And She’s Off! Again …

I like to renovate and redecorate, so welcome to the new space.  I have moved some things around here and also put some things on my website, which I hope you will visit.  I changed the name of this blog to “Talking to Myself” because, honestly, I do that all the time.  For those of you who previously have been eavesdropping, let’s review: I was toying with the idea of trying to develop a “virtual poetry group,” but after talking to some other folks and taking into consideration my other commitments and goals, I had to let the idea die.  It was a nice service with some lovely flowers …

Something strange happened to me last April, during Poetry Month, which brings me to this next bit.

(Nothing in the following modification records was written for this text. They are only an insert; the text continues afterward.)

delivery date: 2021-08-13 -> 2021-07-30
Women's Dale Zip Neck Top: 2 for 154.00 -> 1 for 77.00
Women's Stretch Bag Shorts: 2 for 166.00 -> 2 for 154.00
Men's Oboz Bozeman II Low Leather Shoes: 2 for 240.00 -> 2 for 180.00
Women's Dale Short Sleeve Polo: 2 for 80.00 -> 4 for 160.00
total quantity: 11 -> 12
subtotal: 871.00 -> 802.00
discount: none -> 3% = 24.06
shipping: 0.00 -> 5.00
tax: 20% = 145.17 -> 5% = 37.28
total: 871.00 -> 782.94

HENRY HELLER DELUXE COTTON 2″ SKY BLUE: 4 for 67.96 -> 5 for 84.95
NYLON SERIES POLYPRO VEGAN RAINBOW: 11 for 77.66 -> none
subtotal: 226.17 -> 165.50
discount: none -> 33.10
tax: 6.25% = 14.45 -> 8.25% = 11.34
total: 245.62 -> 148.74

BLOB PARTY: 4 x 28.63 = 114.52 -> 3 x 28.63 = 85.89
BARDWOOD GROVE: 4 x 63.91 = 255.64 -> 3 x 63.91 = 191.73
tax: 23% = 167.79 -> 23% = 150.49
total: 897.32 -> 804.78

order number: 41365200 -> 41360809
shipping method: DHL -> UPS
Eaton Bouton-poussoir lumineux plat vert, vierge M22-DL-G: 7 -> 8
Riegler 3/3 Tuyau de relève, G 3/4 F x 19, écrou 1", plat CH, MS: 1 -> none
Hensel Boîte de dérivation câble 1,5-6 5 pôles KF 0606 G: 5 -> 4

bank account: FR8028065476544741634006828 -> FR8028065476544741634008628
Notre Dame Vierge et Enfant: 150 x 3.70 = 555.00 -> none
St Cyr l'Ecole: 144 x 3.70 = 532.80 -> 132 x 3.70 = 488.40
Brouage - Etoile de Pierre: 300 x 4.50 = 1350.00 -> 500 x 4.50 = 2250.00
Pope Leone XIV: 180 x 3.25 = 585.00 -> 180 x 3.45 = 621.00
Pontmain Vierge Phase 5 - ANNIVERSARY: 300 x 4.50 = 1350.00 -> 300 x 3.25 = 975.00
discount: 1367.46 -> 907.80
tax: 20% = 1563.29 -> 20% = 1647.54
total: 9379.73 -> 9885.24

After taking a hiatus from the act of submitting my poetry for consideration for publication, I am back in the “Po Biz,” or, as I like to call it, the “Mostly No Biz.”  Just kidding. Not really.

Look, “no” is a huge part of what poets do, and I am all right with that aspect of writing.  With poetry – and forgive me if you’ve heard me say this to myself before – I take rejection as an invitation to revise.  I read and re-read and re-read the poor little poems that come back to me, unwanted.  Sometimes, I readily accept that invitation to revise, feeling embarrassed that I sent my poem out into the big world with its clothes on wrong side out.  And sometimes, after I read and re-read and re-read,  I think my perfectly appropriately dressed poem just needs to find the right adopted home.  Continue reading “And She’s Off! Again …”

Begin doing …

I just saw a quote from Walt Disney on a friend’s Facebook page: The way to get started is to quit talking and begin doing.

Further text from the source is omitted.